A path remains open for this country, but it is rarely trod. We can
fully own our national sins, a pursuit of a genuine reconciliation
rooted in truth and the righting of wrongs. Following such a course
might allow for a genuine miracle: a truly multicultural society
marked by understanding and forgiveness. To create that America, we
are going to have to learn to sing better songs.
One summer in the late 1990s when I was on my way home from college in
Mississippi, I stopped in a small town to buy gas. My mother’s
instructions had slipped my mind. The gas station had a hamburger spot
attached to it. After I stepped inside, I noted that everyone was
white and that all their faces turned toward me with expressions of
surprise and hostility.
Black Southerners know the meaning of certain looks and the best way
to survive when we have wandered into places bubbling with danger.
Rather than fill up, I said to the guy behind the counter, “Can I
have $15 on number four, please?” I handed him a $20 bill and told
him to keep the change. Fifteen dollars would buy enough fuel to take
me to a major town and a safer exit.
I returned to my car calmly but quickly and began pumping the gas. As
I was finishing, a few people came out of the gas station and got in
their pickups. They turned on their engines but did not move until I
got into my car. As I pulled out, they followed close behind until I
returned to the highway. My heart raced until I reached the safety of
being among other travelers on the interstate.

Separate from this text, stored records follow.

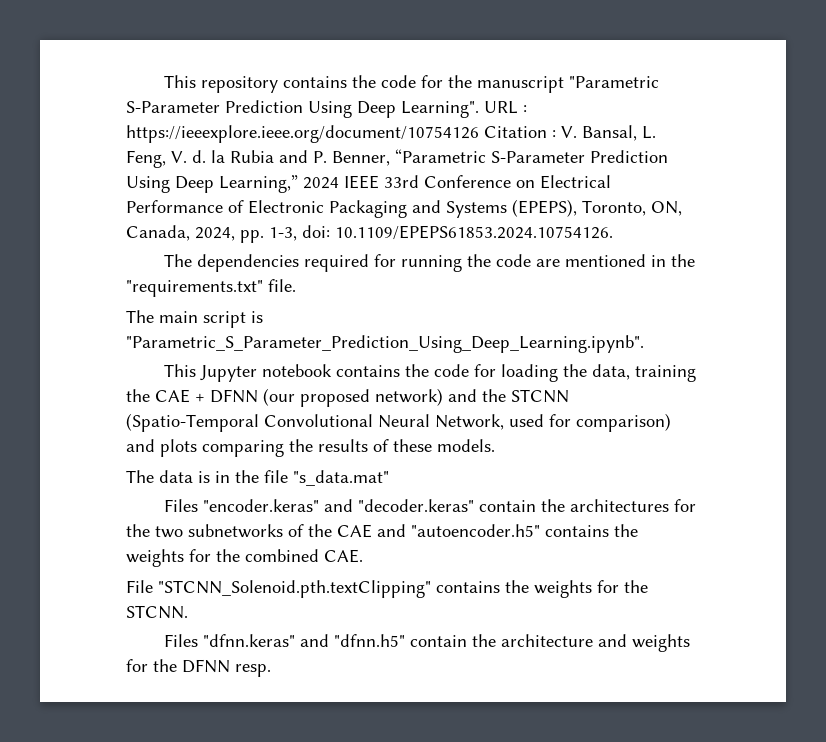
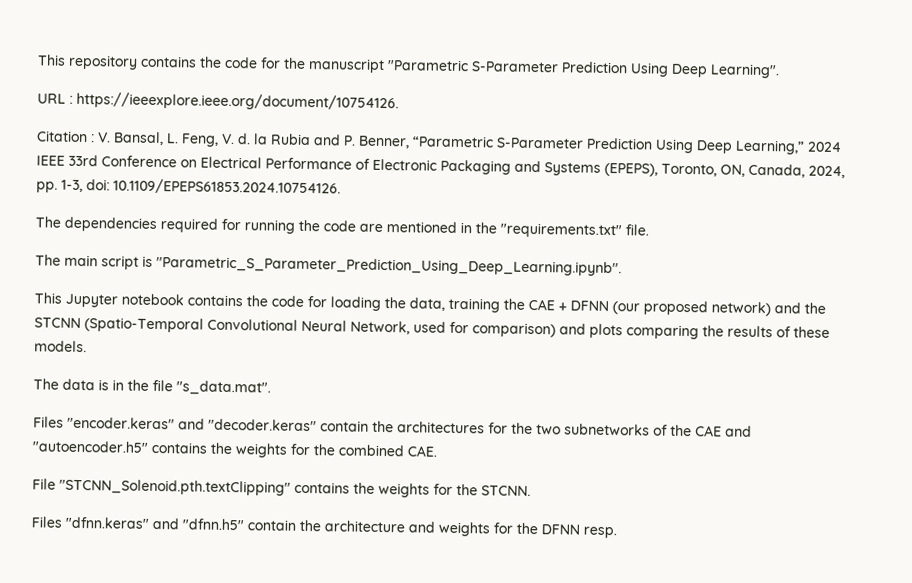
- This repository contains the code for the manuscript "Parametric S-Parameter Prediction Using Deep Learning". URL : https://ieeexplore.ieee.org/document/10754126 Citation : V. Bansal, L. Feng, V. d. la Rubia and P. Benner, “Parametric S-Parameter Prediction Using Deep Learning,” 2024 IEEE 33rd Conference on Electrical Performance of Electronic Packaging and Systems (EPEPS), Toronto, ON, Canada, 2024, pp. 1-3, doi: 10.1109/EPEPS61853.2024.10754126.
+ This repository contains the code for the manuscript "Parametric S-Parameter Prediction Using Deep Learning".
+ URL : https://ieeexplore.ieee.org/document/10754126.
+ Citation : V. Bansal, L. Feng, V. d. la Rubia and P. Benner, “Parametric S-Parameter Prediction Using Deep Learning,” 2024 IEEE 33rd Conference on Electrical Performance of Electronic Packaging and Systems (EPEPS), Toronto, ON, Canada, 2024, pp. 1-3, doi: 10.1109/EPEPS61853.2024.10754126.
- The data is in the file "s_data.mat"
+ The data is in the file "s_data.mat".

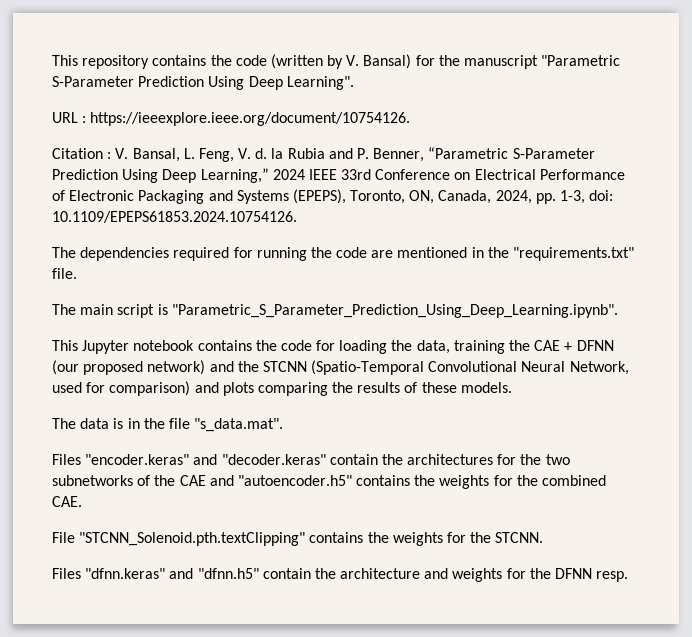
- This repository contains the code for the manuscript "Parametric S-Parameter Prediction Using Deep Learning".
+ This repository contains the code (written by V. Bansal) for the manuscript "Parametric S-Parameter Prediction Using Deep Learning".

There will undoubtedly be some who question my interpretation of this
interaction, if I was really at risk. No one at the gas station
mentioned race, and the Confederate flag on the license plates could
have simply been a matter of Southern pride rather than outright
racism.
But that instinctive feeling of doubt that arises in the hearts of so
many Americans is a fear that recognizes that some forms of nostalgia
must finally be put to rest.
_[ESAU MCCAULLEY (@esaumccaulley [[link removed]])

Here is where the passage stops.